• EXERCISE
Reproduce the data below line by line, from its first line to the line with "- Using this", both included, and nothing past that point.

Before-and-after change records
■ ■ ■

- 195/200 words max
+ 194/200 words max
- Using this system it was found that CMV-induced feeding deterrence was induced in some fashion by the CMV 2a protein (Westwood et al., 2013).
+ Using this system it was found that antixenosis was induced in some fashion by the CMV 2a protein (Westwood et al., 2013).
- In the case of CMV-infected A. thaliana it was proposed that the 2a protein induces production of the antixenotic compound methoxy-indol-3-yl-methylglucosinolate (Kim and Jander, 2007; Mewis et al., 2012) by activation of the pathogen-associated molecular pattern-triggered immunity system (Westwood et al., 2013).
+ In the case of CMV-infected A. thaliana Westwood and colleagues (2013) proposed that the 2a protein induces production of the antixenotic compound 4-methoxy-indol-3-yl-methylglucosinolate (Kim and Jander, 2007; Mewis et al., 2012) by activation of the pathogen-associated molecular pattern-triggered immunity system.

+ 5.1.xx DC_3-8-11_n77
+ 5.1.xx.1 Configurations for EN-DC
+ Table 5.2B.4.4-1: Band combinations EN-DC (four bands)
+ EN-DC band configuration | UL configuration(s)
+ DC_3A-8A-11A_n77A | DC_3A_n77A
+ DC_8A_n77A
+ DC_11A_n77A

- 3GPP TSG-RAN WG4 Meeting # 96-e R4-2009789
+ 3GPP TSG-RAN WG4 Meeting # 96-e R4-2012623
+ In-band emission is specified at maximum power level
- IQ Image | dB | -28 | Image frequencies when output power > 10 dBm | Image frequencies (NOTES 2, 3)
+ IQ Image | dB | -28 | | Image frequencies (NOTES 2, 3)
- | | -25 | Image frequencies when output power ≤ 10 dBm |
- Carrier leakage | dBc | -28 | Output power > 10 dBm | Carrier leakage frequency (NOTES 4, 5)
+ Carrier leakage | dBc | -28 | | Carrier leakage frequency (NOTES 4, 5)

■ ■ ■

• RESPONSE TO THIS EXERCISE
- 195/200 words max
+ 194/200 words max
- Using this system it was found that CMV-induced feeding deterrence was induced in some fashion by the CMV 2a protein (Westwood et al., 2013).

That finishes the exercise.